Challenges in crystallization of protein-DNA complexes 

A. Maďarová^1,2, J. Škerlová¹, I. Sieglová¹, M. Fábry¹, P. Řezáčová¹

¹Institute of Organic Chemistry and Biochemistry, Czech Academy of Sciences, Prague, Czech Republic

²Department of Cell Biology, Faculty of Science, Charles University, Prague, Czech Republic

anna.madarova@uochb.cas.cz

 

The SarA (=Staphylococcal accessory regulator) family is a group of eleven bacterial transcriptional regulators which control the expression of various virulence factors, regulate biofilm formation and mediate stress responses [1]. Due to their central role in the regulation of virulence as well as their unique species-specificity, SarA family proteins represent particularly attractive targets for the development of a completely novel generation of antibiotics [2]. Although many SarA family proteins are well annotated in terms of their regulon and the apo-form structure, their molecular mechanism of DNA recognition remains unknown. To date, no 3D protein-DNA structure of any of the SarA family members is available. This poses a significant knowledge gap as without a solved protein-DNA structure, we cannot fully comprehend how these proteins precisely regulate transcription and how they recognize their cognate operators nor identify residues that could be targeted for the most efficient disruption of their DNA binding ability.

We have therefore set out to fill this gap by crystallizing the SarA and SarR proteins in complex with DNA duplexes derived from their native operators. We successfully purified and characterized various protein constructs, tested their ability to bind the designed DNA duplexes and employed various crystallization techniques and conditions. Despite having obtained a myriad of crystals of different morphology with various DNA constructs and performing extensive crystallization optimization, the crystals did not diffract. To investigate this phenomenon further, we carried out negative stain TEM of our protein-DNA crystals (Figure 1), which revealed lattice disorder within the crystals [3]. This technique helped us guide further optimization, select different protein constructs and get protein-DNA crystals that diffracted to roughly 9 Å. Currently, we are intensively working on further optimization of these crystals.  

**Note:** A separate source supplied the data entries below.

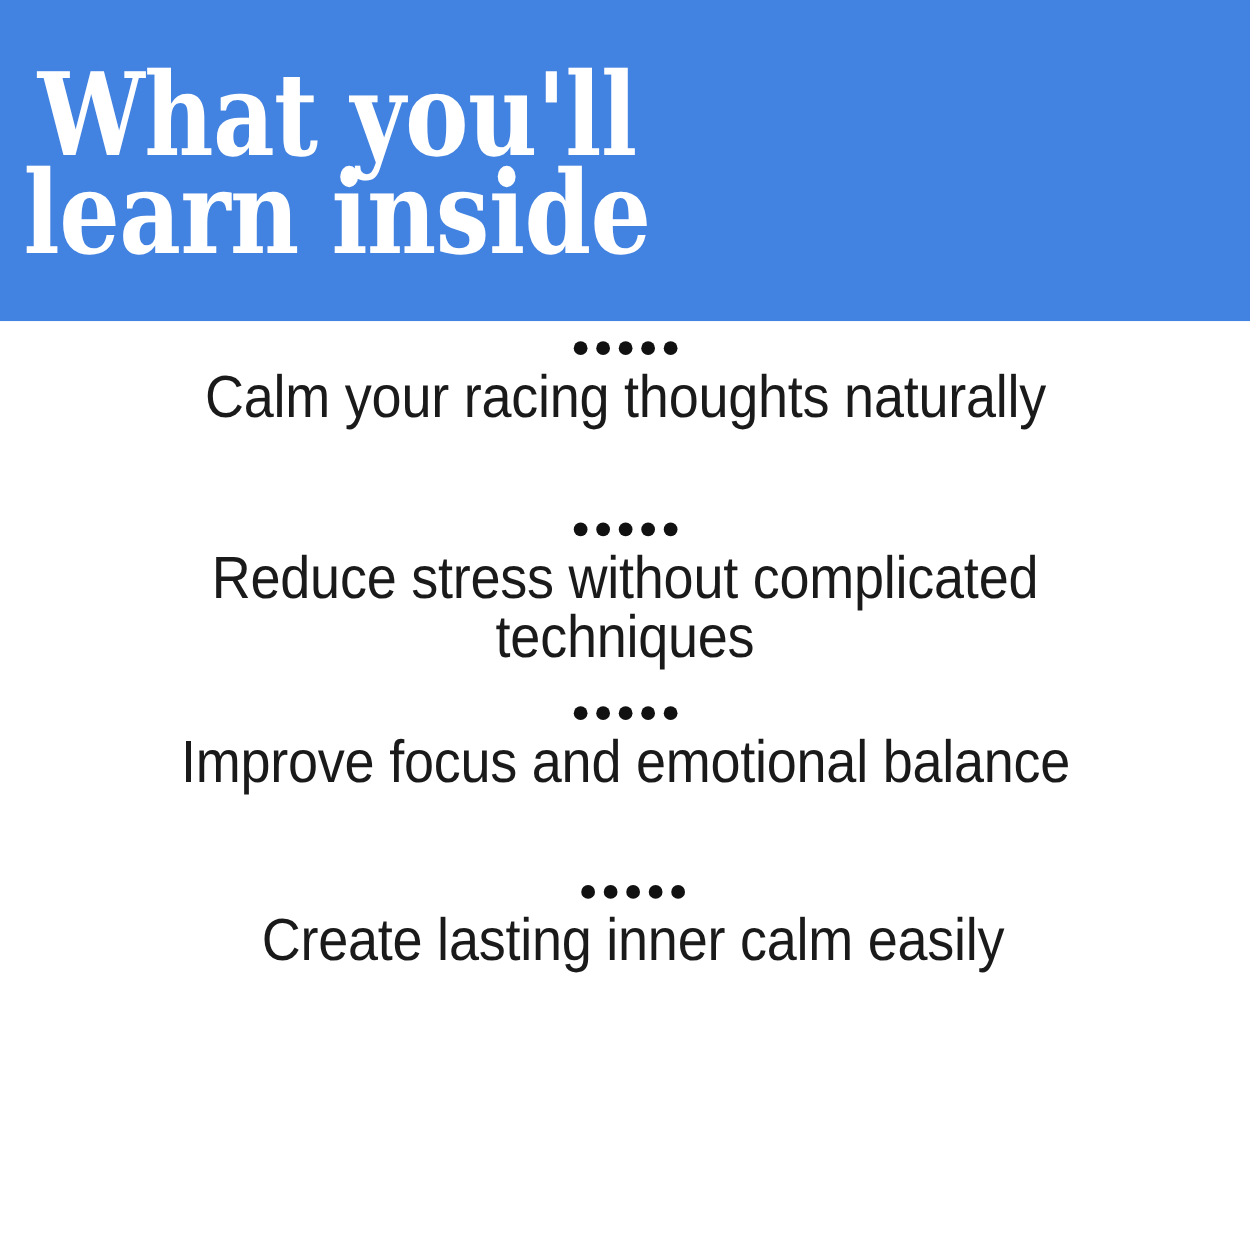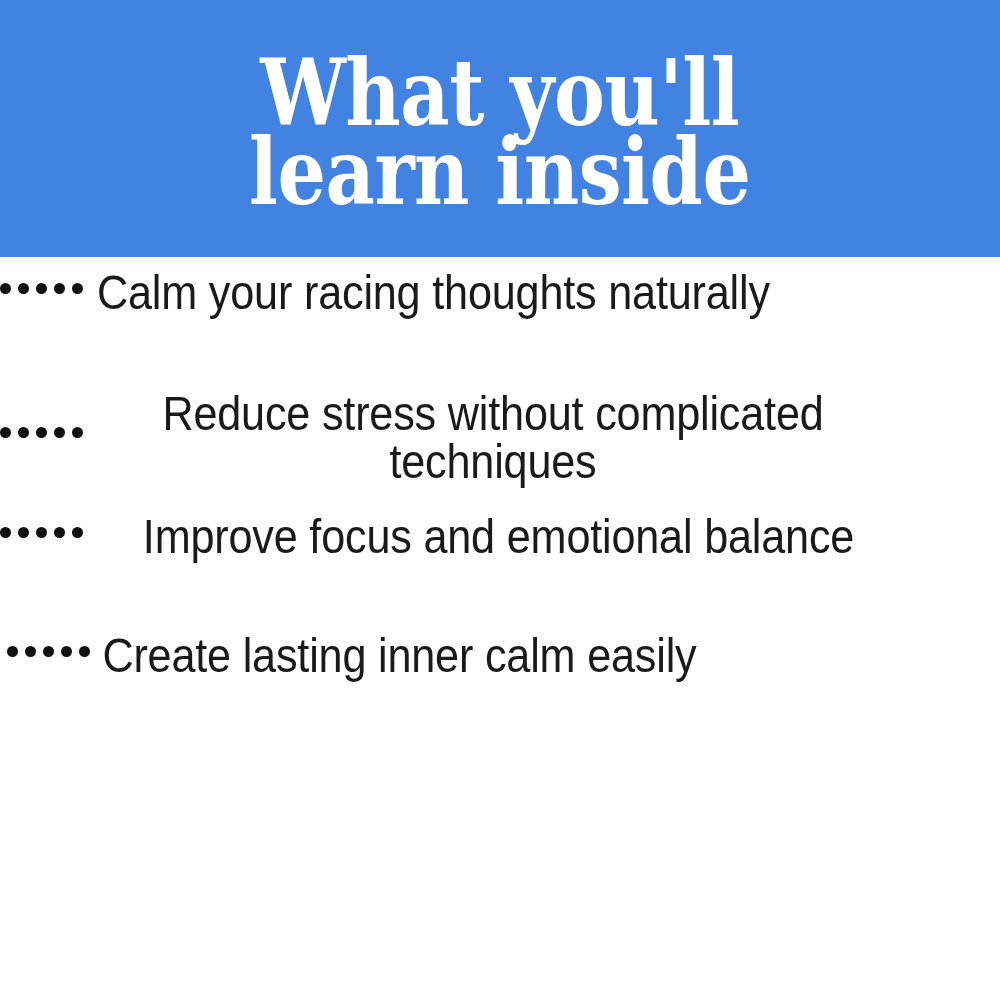--- a/index.html
+++ b/index.html
@@ -30,7 +30,7 @@
     background: #4282e0;
     display: flex;
     flex-direction: column;
-    align-items: center;
+    align-items: flex-start;
     justify-content: center;
     box-sizing: border-box;
     padding-top: 8px;

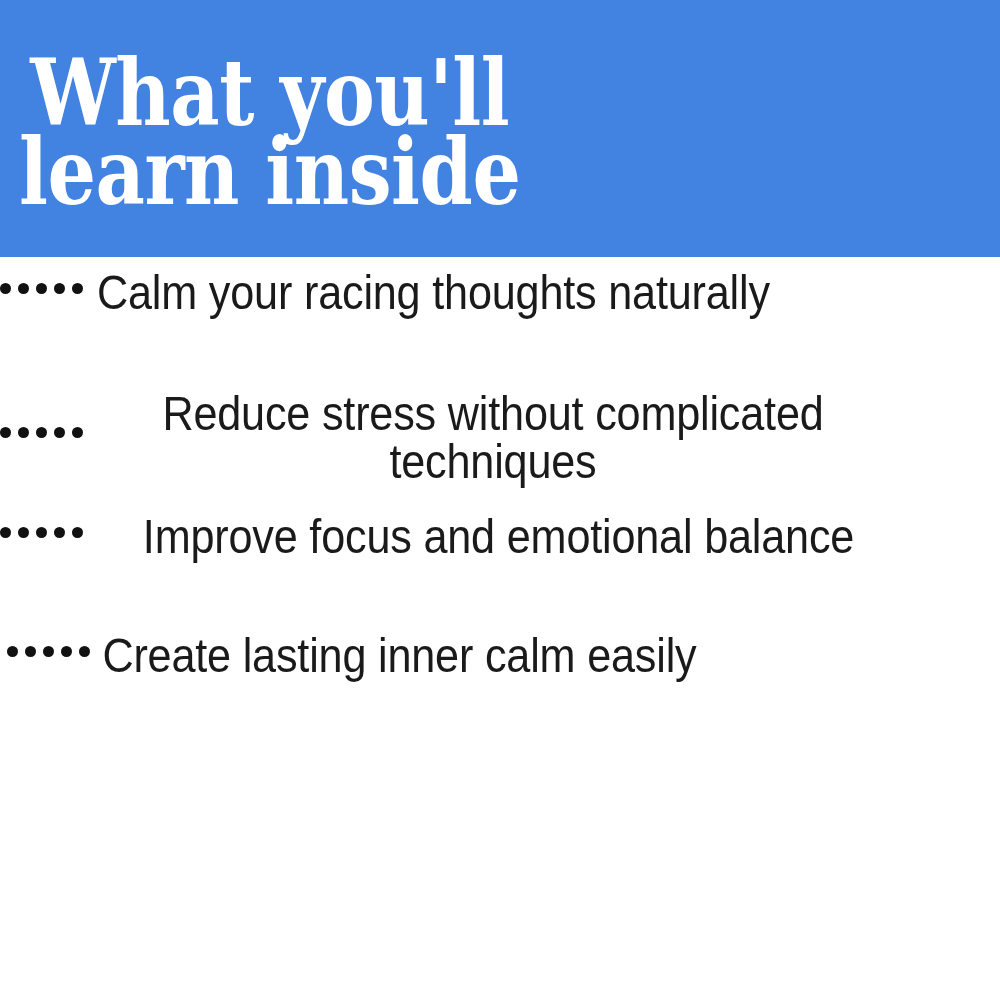--- a/index.html
+++ b/index.html
@@ -79,7 +79,7 @@
   .list-item {
     width: 1000px;
     display: flex;
-    flex-direction: row;
+    flex-direction: column;
     align-items: center;
   }
 

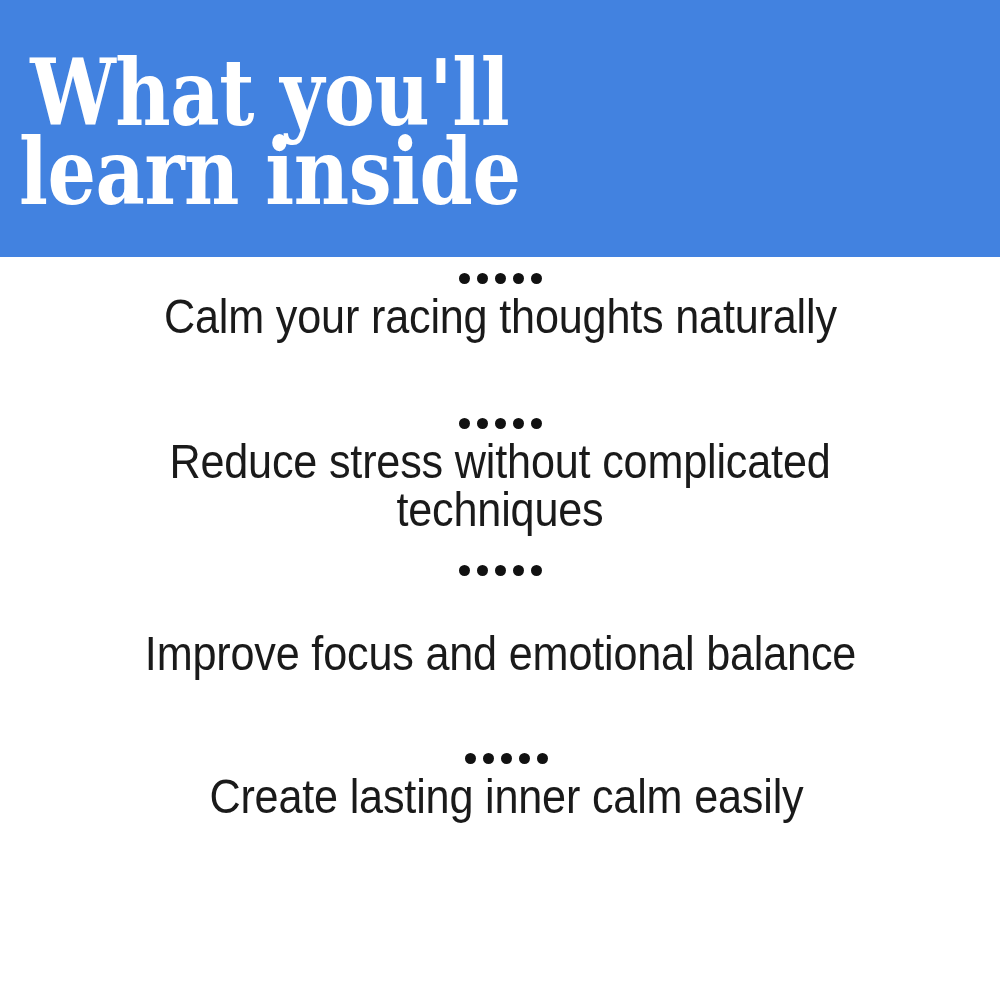--- a/index.html
+++ b/index.html
@@ -118,7 +118,7 @@
   .list-item.i0 { margin-top: 0px; }
   .list-item.i1 { margin-top: 75px; }
   .list-item.i2 { margin-top: 76px; }
-  .list-item.i3 { margin-top: 33px; gap: 45px; }
+  .list-item.i3 { margin-top: 33px; }
   .list-item.i4 { margin-top: 74px; padding-left: 13px; }
 </style>
 </head>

Figure 1. Negative stain of fragmented crystals.

 

1. Cheung, A. L., Koomey, J. M., Butler, C. A., Projan, S. J., & Fischetti, V. A. (1992). Regulation of exoprotein expression in Staphylococcus aureus by a locus (sar) distinct from agr. Proceedings of the National Academy of Sciences, 89(14), 6462–6466. doi:10.1073/pnas.89.14.6462

2. Balamurugan, P., Praveen Krishna, V., Bharath, D., Lavanya, R., Vairaprakash, P., & Adline Princy, S. (2017). Staphylococcus aureus Quorum Regulator SarA Targeted Compound, 2-[(Methylamino)methyl]phenol Inhibits Biofilm and Down-Regulates Virulence Genes. Frontiers in Microbiology, 8. doi: 10.3389/fmicb.2017.01290

3. Weiss, S., Vergara, S., Lin, G., Calero, G. (2021) Detection of Microcrystals for CryoEM. Methods Mol Biol., 2215:299-307. doi: 10.1007/978-1-0716-0966-8_14

 

This project is supported by the Project OP JAC CZ.02.01.01/00/22_008/0004575 RNA for therapy, co-funded by the European Union.